Quanto piange un neonato dipende in larga parte dalla genetica e, almeno nei primi mesi di vita, c’è poco che i genitori possano fare per cambiarlo. A rivelarlo è uno studio condotto da un gruppo di ricercatori dell’Università di Uppsala e del Karolinska Institutet, pubblicato sulla rivista JCPP Advances, che ha analizzato i comportamenti del sonno, del pianto e della capacità di calmarsi in 1.000 coppie di gemelli in tutta la Svezia.
L’indagine ha coinvolto i genitori attraverso questionari compilati quando i bambini avevano due mesi e poi di nuovo a cinque mesi. L’obiettivo era valutare il peso dei fattori genetici ed ambientali su comportamenti spesso fonte di preoccupazione e frustrazione per le famiglie.
Il risultato più netto emerso riguarda la durata del pianto quotidiano. A due mesi di vita, i ricercatori hanno rilevato che la genetica spiega circa il 50% della variabilità nella quantità di pianto dei neonati. A cinque mesi, questa incidenza sale fino al 70%. Secondo la prima autrice dello studio, la psicologa Charlotte Viktorsson, “può essere rassicurante per i genitori sapere che la quantità di pianto del loro bambino dipende in larga misura dalla genetica, e che le possibilità di influenzarlo sono piuttosto limitate”.
Il restante 30-50% è attribuibile a ciò che gli studiosi definiscono “ambiente unico”, cioè fattori non condivisi nemmeno dai gemelli e che non possono essere identificati con precisione attraverso i questionari. Potrebbero includere dettagli quotidiani come le interazioni personali, la disposizione del sonno o altre esperienze individuali.
Diversa la situazione per altri aspetti del sonno infantile. Per quanto riguarda i risvegli notturni, lo studio ha riscontrato un peso molto maggiore dei fattori ambientali rispetto a quelli genetici. Ciò suggerisce che elementi come le routine della nanna o l’ambiente in cui il bambino dorme (temperatura, luci, suoni) influenzano significativamente la qualità del riposo notturno.
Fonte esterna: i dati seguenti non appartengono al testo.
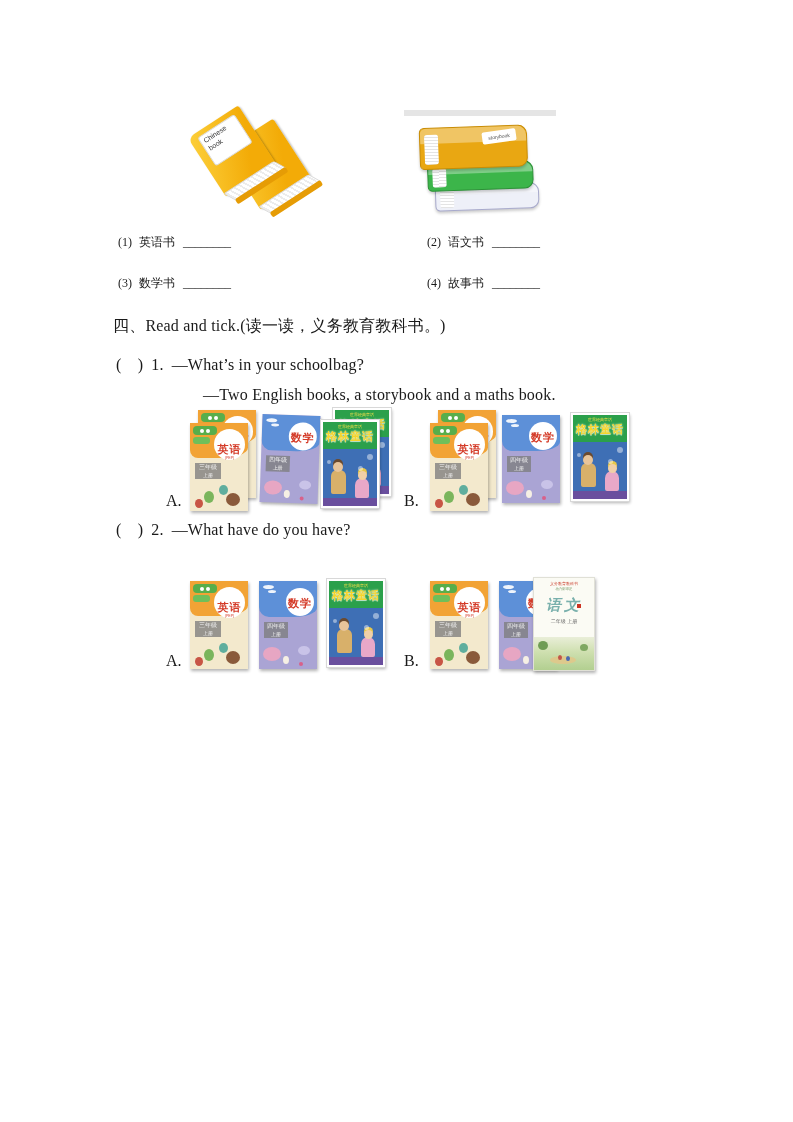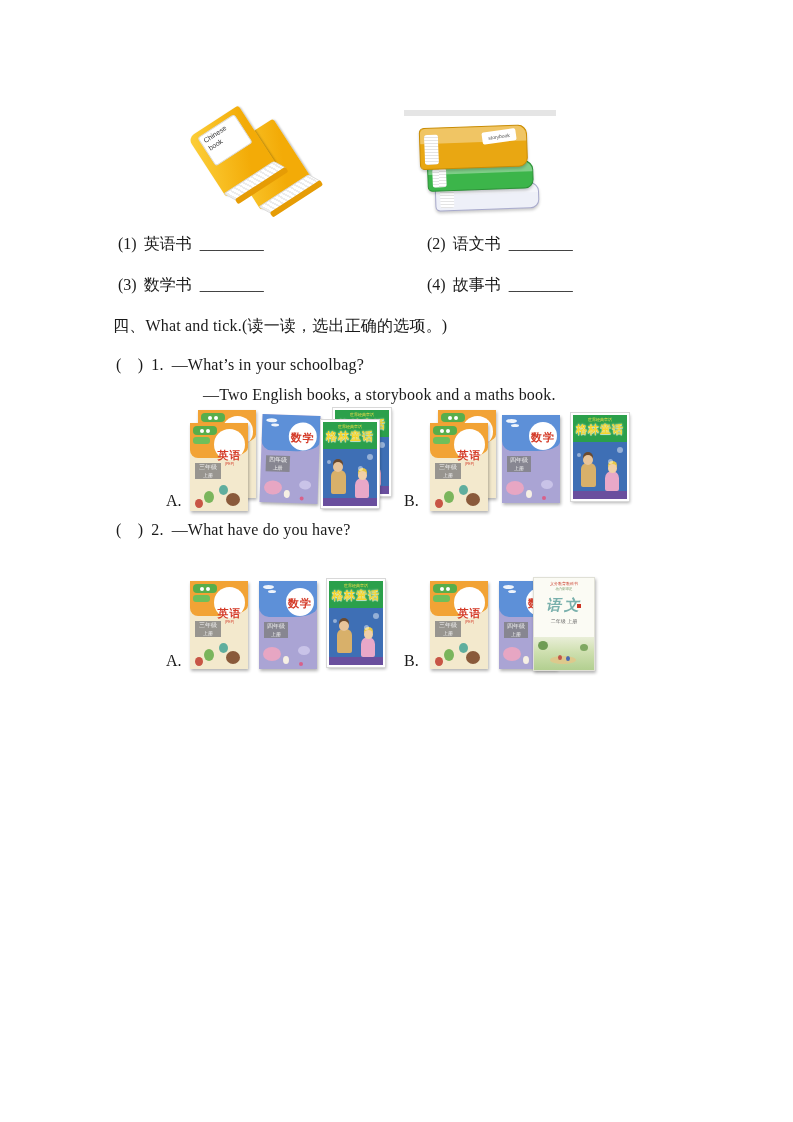"(1) 英语书 ________" .fill-item { font-size: 16px -> 12px }
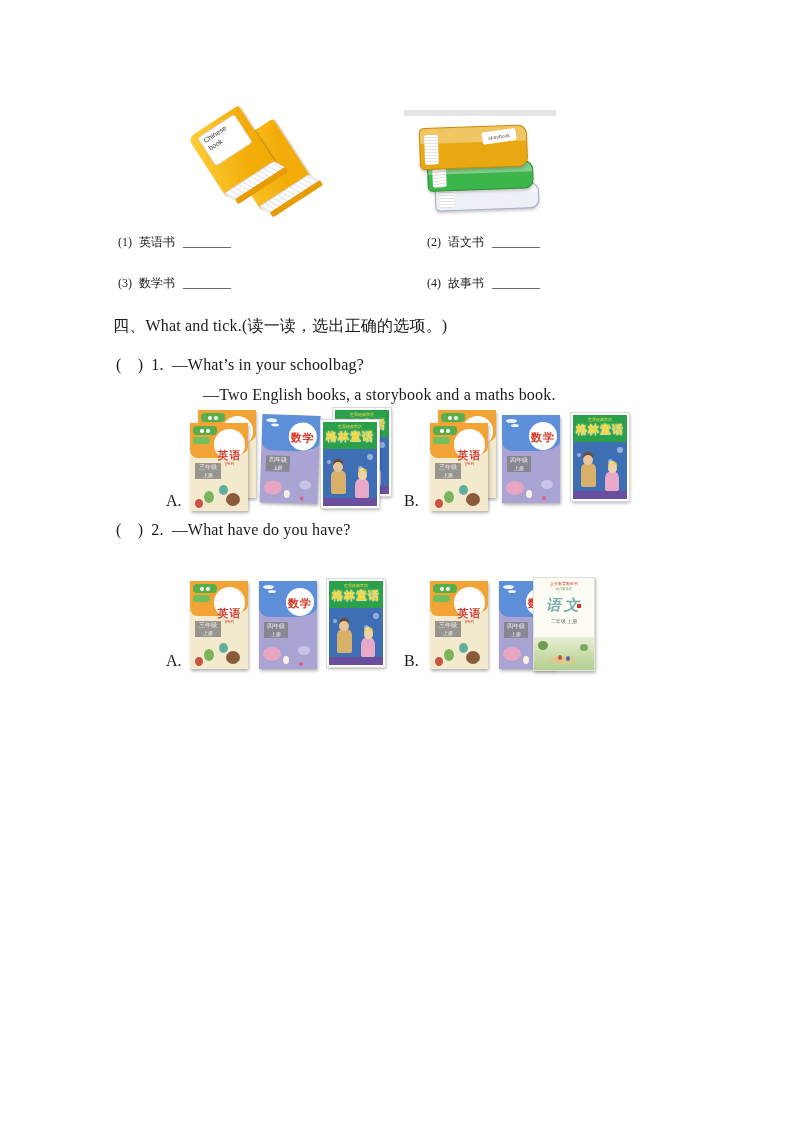"四、What and tick.(读一读，选出正确的选项。)" div.tline { text: What and tick.(读一读，选出正确的选项 -> Read and tick.(读一读，义务教育教科书 }
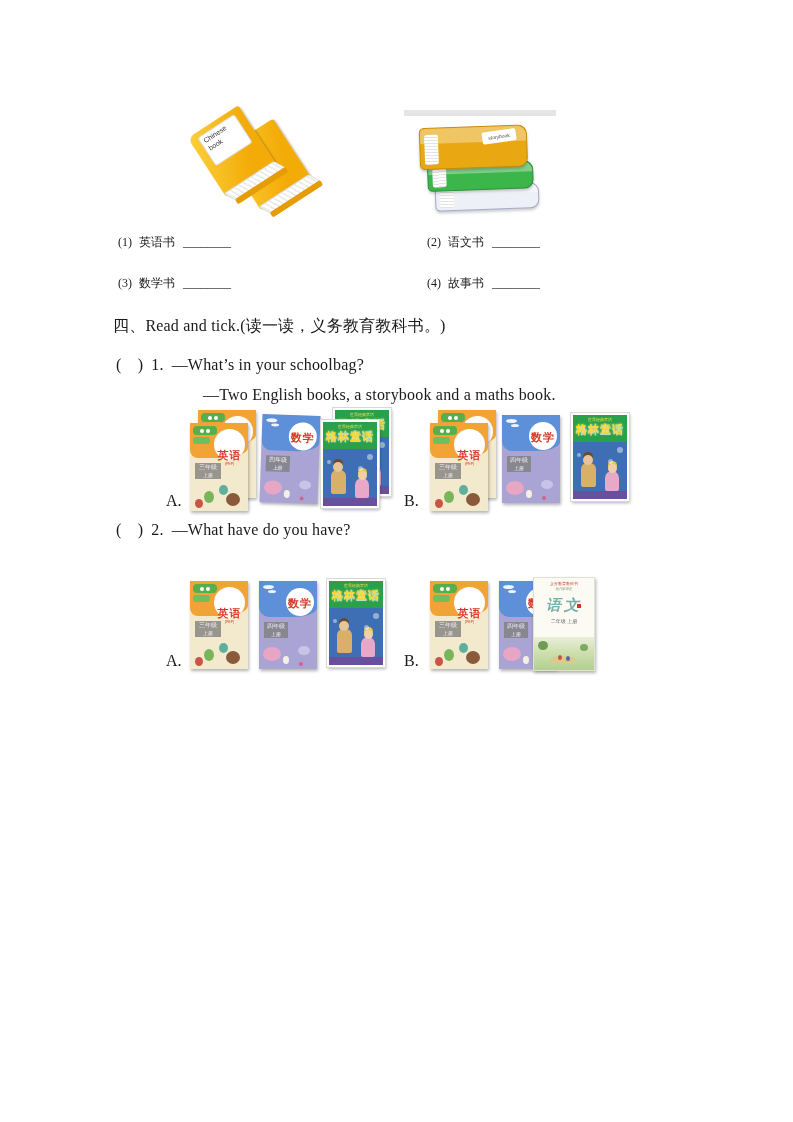"英语" .eng-title { margin-top: 20px -> 14px }
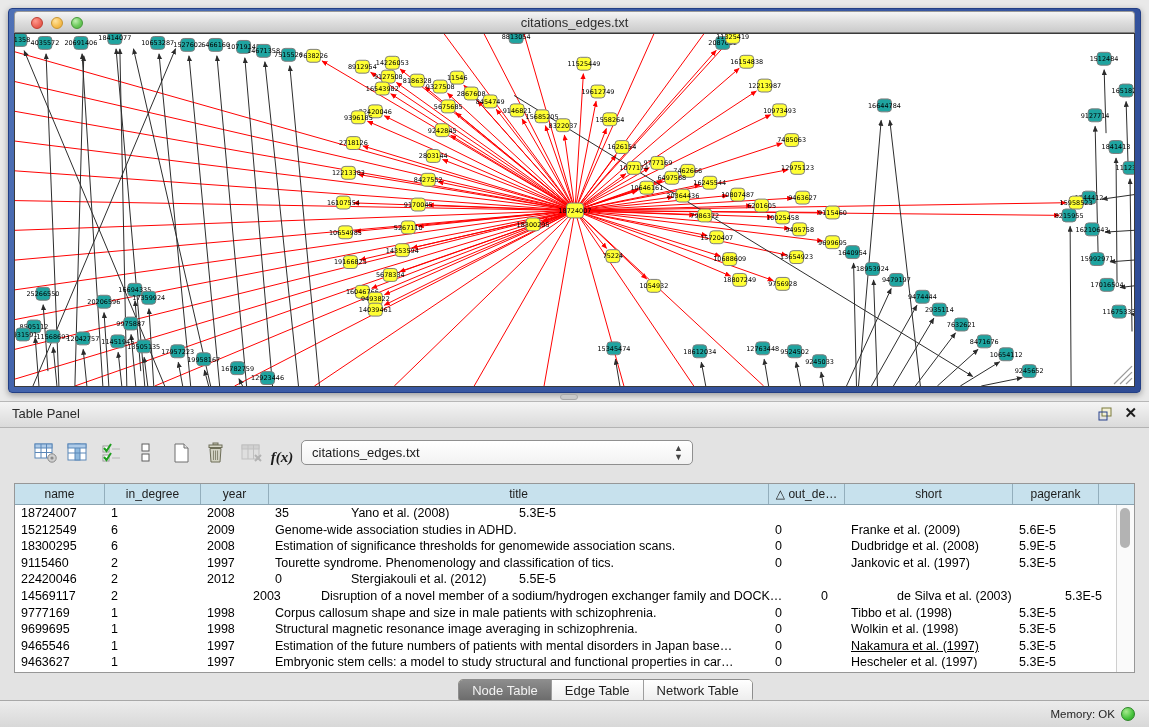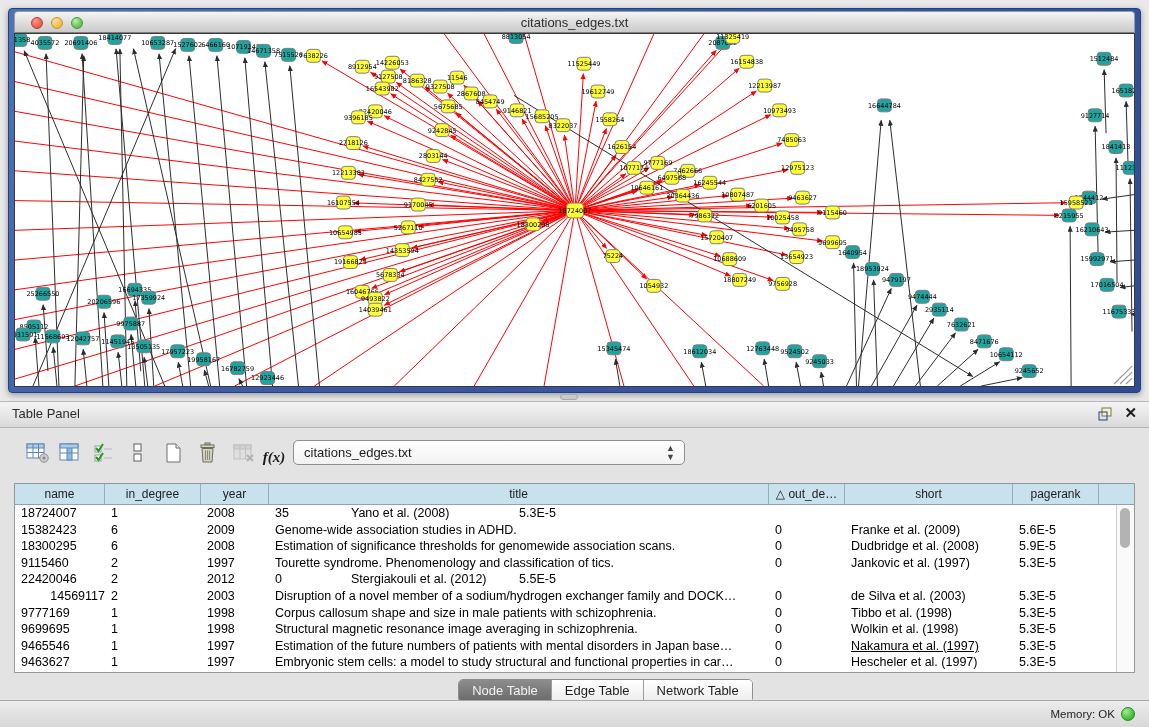"f(x)" .toolbar { left: 8px -> 16px }
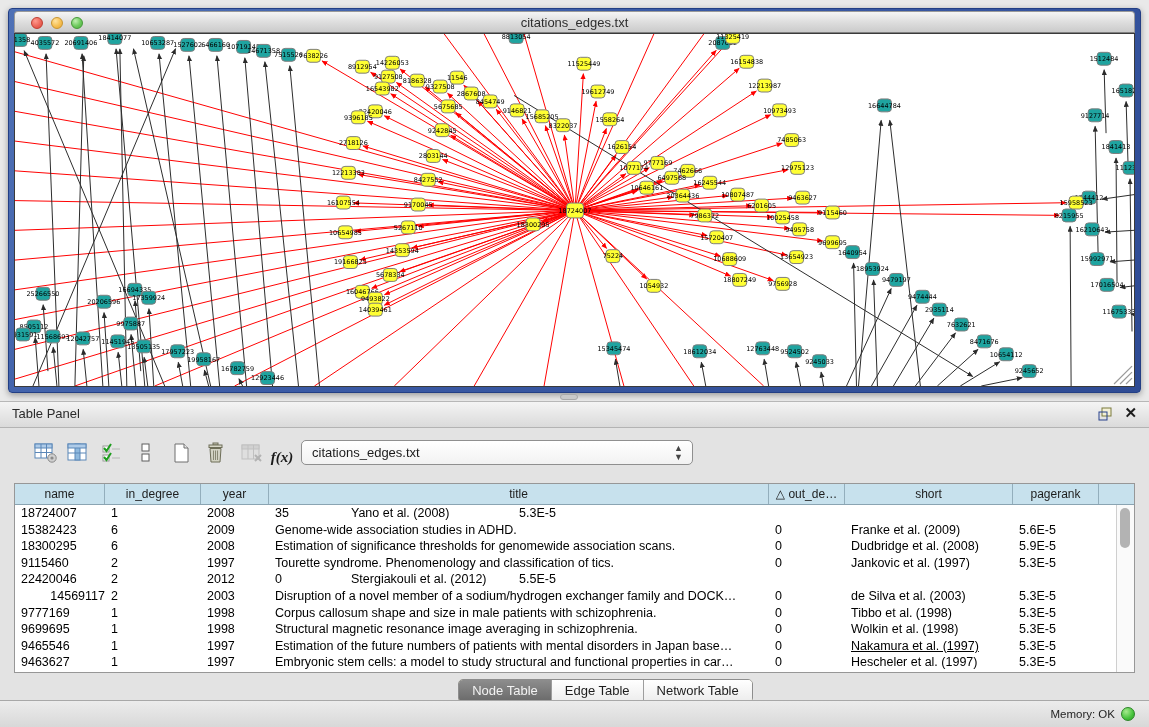"15382423" div.td { text: 15382423 -> 15212549 }
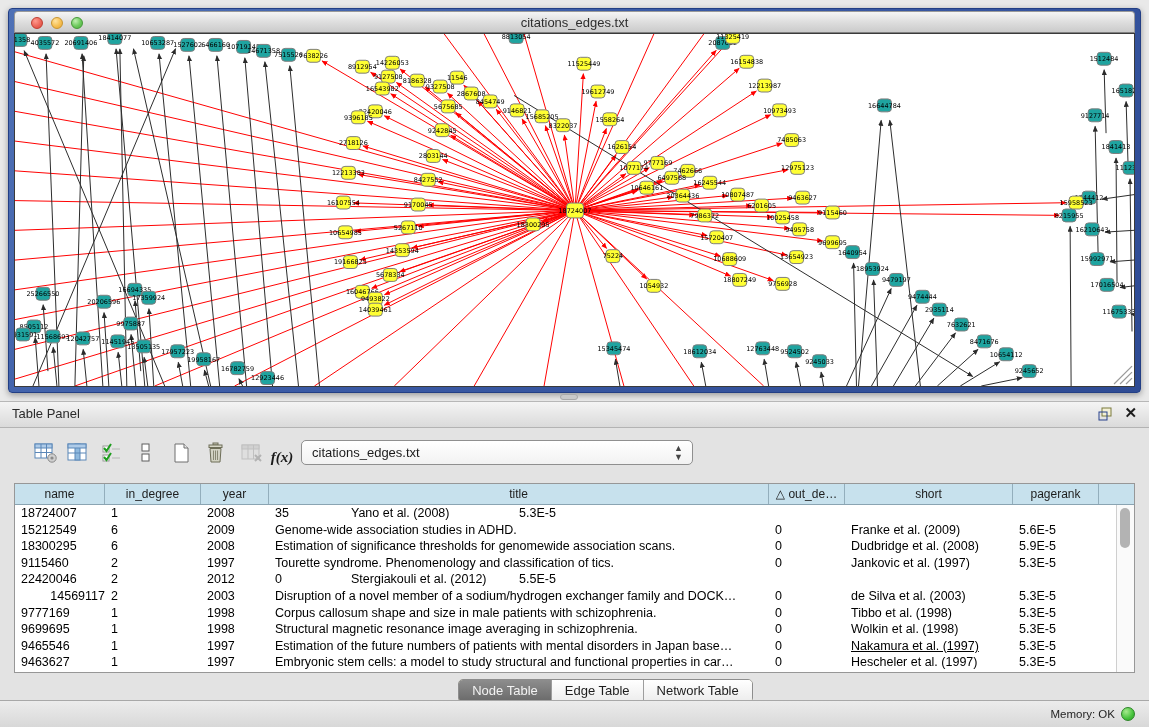"14569117" div.td { text-align: right -> none }
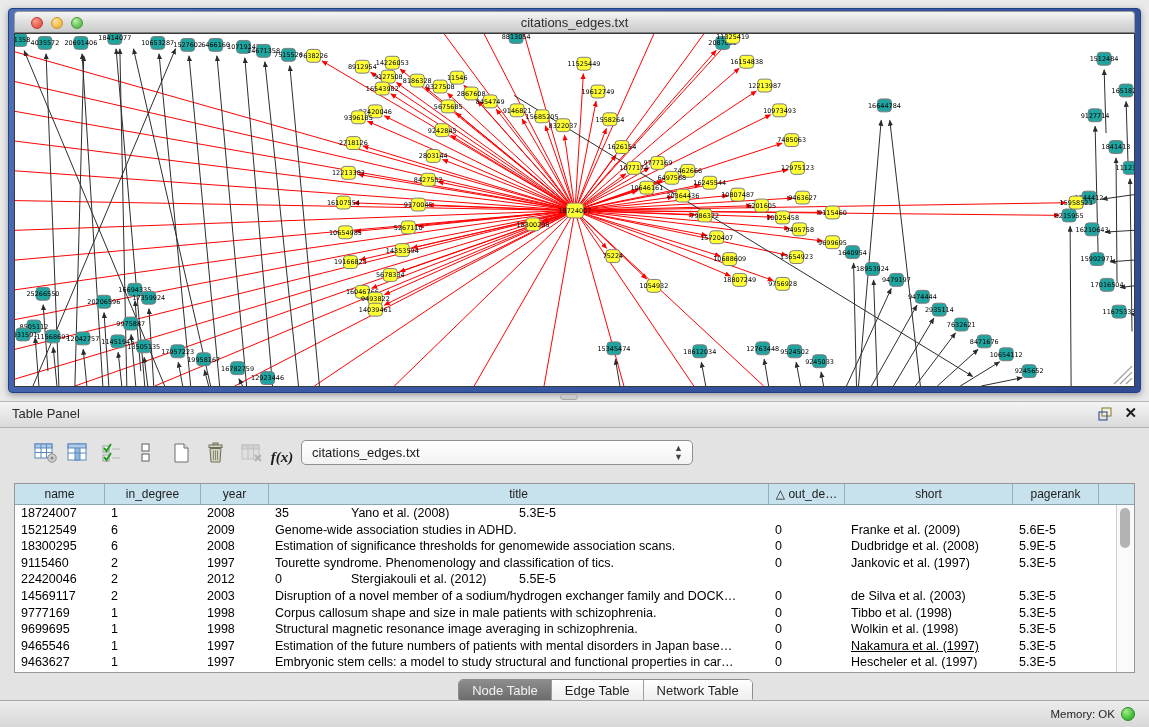"2003" div.td { margin-left: none -> 46px }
Anche il tempo necessario per addormentarsi, valutato in base a quanto ci mette il bambino a prendere sonno dopo essere stato messo a letto, mostra un andamento interessante: a due mesi dipende soprattutto dall’ambiente, ma già a cinque mesi comincia a emergere un’influenza genetica. “Questa dinamica riflette lo sviluppo rapidissimo che caratterizza i primi mesi di vita,” spiega Viktorsson, “e indica che gli sforzi dei genitori nel creare buone abitudini di sonno sono probabilmente più efficaci nei primi mesi”.
Per ottenere questi risultati, il team ha utilizzato il classico approccio degli studi sui gemelli, confrontando i dati di coppie monozigote (geneticamente identiche) e dizigote (che condividono solo metà del patrimonio genetico). Questo metodo permette di isolare il contributo genetico rispetto a quello ambientale, tenendo conto che entrambi i tipi di gemelli condividono il contesto familiare, sociale ed economico.
Sebbene lo studio non permetta di identificare quali siano i fattori ambientali più efficaci per migliorare il sonno e ridurre il pianto, gli autori sottolineano che i risultati aprono la strada a ricerche mirate, in particolare sulle routine serali e le modalità di addormentamento. Inoltre, il progetto prevede un follow-up fino ai 36 mesi di età, che permetterà di seguire l’evoluzione di pianto e sonno nel tempo.
In un’epoca in cui il sonno dei bambini è spesso oggetto di ansia per le famiglie, queste nuove evidenze restituiscono un messaggio importante: se il vostro neonato piange tanto, non è detto che stiate sbagliando qualcosa. Forse, semplicemente, è scritto nei suoi geni.